- Opening Delimiter -

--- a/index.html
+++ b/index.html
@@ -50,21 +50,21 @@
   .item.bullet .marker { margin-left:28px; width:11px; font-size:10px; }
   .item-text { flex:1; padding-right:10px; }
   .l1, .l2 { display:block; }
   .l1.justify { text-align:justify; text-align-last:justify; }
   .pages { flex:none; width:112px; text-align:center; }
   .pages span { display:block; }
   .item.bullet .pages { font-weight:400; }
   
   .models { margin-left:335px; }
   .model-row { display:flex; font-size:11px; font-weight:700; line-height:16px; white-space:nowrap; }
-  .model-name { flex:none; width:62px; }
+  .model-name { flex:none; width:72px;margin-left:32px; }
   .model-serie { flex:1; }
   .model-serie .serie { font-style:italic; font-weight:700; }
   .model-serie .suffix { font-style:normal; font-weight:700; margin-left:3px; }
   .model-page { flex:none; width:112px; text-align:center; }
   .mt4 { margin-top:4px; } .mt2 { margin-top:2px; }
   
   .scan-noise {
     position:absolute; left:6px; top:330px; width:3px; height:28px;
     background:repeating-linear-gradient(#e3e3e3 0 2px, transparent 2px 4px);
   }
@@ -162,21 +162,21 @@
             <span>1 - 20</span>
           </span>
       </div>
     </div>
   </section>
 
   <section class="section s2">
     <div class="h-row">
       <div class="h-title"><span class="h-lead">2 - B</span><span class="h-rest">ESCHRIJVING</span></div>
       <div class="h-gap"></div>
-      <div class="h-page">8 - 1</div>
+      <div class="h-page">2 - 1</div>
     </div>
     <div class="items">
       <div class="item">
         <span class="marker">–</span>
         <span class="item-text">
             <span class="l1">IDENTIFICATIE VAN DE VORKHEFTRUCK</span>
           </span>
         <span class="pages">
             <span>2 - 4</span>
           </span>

- Closing Delimiter -
- Opening Delimiter -

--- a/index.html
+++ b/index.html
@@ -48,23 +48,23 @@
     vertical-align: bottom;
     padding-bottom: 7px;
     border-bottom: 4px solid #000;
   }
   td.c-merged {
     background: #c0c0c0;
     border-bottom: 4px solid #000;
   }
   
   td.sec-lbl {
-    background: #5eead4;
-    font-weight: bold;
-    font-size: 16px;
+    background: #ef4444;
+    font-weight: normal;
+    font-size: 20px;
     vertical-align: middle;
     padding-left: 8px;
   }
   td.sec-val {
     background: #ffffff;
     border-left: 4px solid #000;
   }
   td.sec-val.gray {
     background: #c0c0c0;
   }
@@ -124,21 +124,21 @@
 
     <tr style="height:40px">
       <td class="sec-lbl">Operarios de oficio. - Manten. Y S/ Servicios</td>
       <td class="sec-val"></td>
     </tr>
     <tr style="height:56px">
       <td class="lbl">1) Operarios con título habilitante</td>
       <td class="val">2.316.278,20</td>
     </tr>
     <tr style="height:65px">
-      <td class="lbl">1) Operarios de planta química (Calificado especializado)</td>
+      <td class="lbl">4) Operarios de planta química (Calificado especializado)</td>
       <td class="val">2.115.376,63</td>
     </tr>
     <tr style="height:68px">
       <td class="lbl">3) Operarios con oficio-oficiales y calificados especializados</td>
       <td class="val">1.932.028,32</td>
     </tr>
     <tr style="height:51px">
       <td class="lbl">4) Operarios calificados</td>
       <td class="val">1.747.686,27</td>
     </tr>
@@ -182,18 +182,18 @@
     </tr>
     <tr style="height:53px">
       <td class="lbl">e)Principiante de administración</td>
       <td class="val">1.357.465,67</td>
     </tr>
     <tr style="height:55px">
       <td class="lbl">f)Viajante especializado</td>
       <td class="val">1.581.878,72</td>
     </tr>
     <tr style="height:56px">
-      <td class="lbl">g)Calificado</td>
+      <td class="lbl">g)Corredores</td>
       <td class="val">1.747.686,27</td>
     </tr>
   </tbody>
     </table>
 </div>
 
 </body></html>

- Closing Delimiter -

What to work on :: This exercise needs every line of the listing that contains the word "size".

Reply ::
   .item.bullet .marker { margin-left:28px; width:11px; font-size:10px; }
   .model-row { display:flex; font-size:11px; font-weight:700; line-height:16px; white-space:nowrap; }
-    font-size: 16px;
+    font-size: 20px;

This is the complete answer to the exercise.